(Revision comparison data)
▬▬▬▬▬▬▬▬▬▬
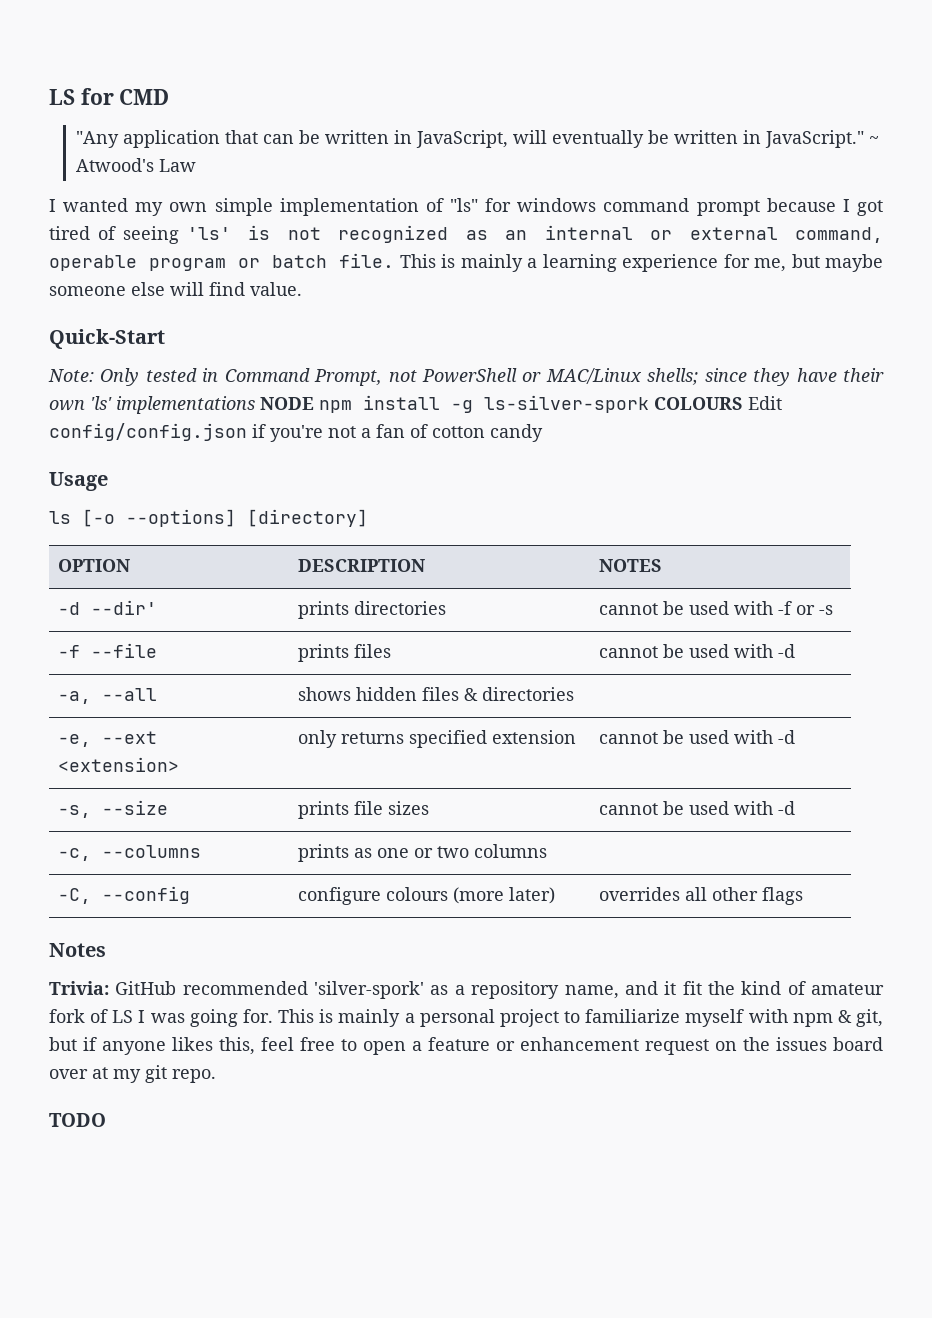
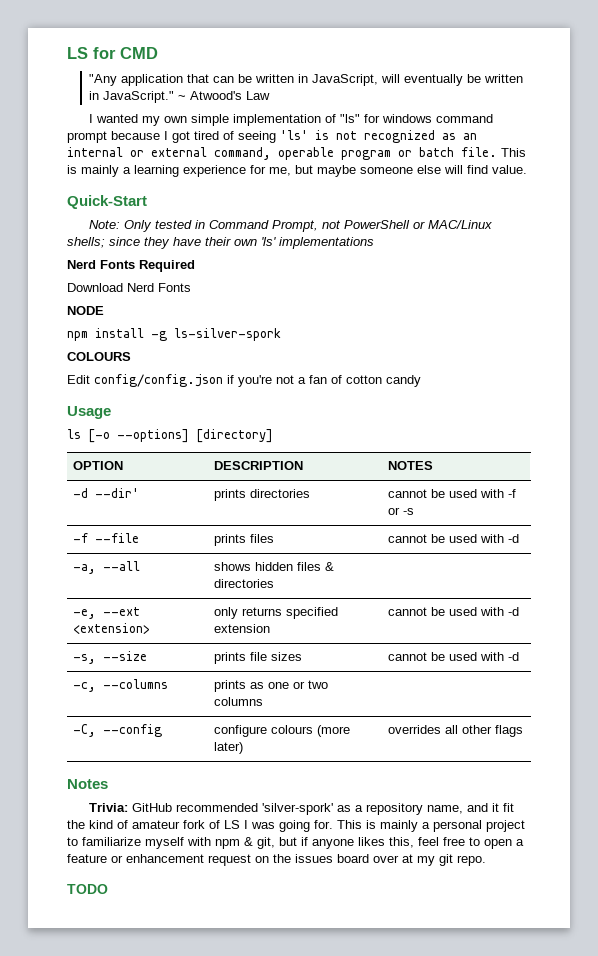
(255, 405) none -> [67,260,195,272] [67,283,191,292] // Nerd Fonts Required // Download Nerd Fonts //
(314, 403) none -> (104, 310) //
(649, 404) none -> (281, 334) //
(743, 403) none -> (131, 356) //

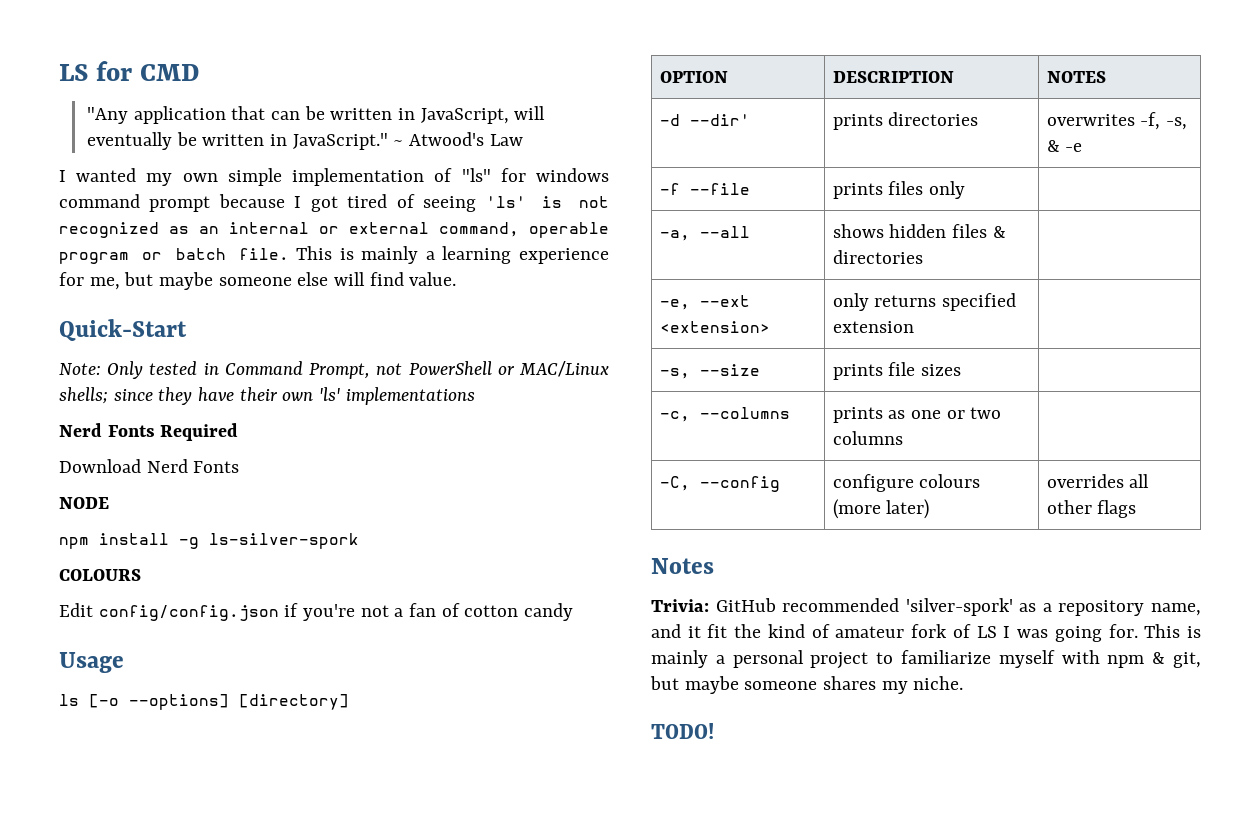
[388,489,517,498] [388,507,415,515] cannot be used with -f or -s -> [1046,112,1188,130] [1046,140,1083,152] overwrites -f, -s, & -e
[388,534,520,543] | cannot be used with -d -> [929,181,966,199] only |
[388,607,520,616] cannot be used with -d -> (914, 327) none
[388,652,520,661] cannot be used with -d -> (962, 370) none
[301,837,524,849] [67,854,486,866] [67,884,108,894] if anyone likes this, feel free to open a feature or enhancement request on the issues board over at my git repo. // TODO -> [684,676,964,694] [651,723,714,739] maybe someone shares my niche. // TODO!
▬▬▬▬▬▬▬▬▬▬
The task. With every picture removed, give the entries above again exactly.

Solution for this problem.
(255, 405) none -> [67,260,195,272] [67,283,191,292] // Nerd Fonts Required // Download Nerd Fonts //
(314, 403) none -> (104, 310) //
(649, 404) none -> (281, 334) //
(743, 403) none -> (131, 356) //

[388,489,517,498] [388,507,415,515] cannot be used with -f or -s -> [1046,112,1188,130] [1046,140,1083,152] overwrites -f, -s, & -e
[388,534,520,543] | cannot be used with -d -> [929,181,966,199] only |
[388,607,520,616] cannot be used with -d -> (914, 327) none
[388,652,520,661] cannot be used with -d -> (962, 370) none
[301,837,524,849] [67,854,486,866] [67,884,108,894] if anyone likes this, feel free to open a feature or enhancement request on the issues board over at my git repo. // TODO -> [684,676,964,694] [651,723,714,739] maybe someone shares my niche. // TODO!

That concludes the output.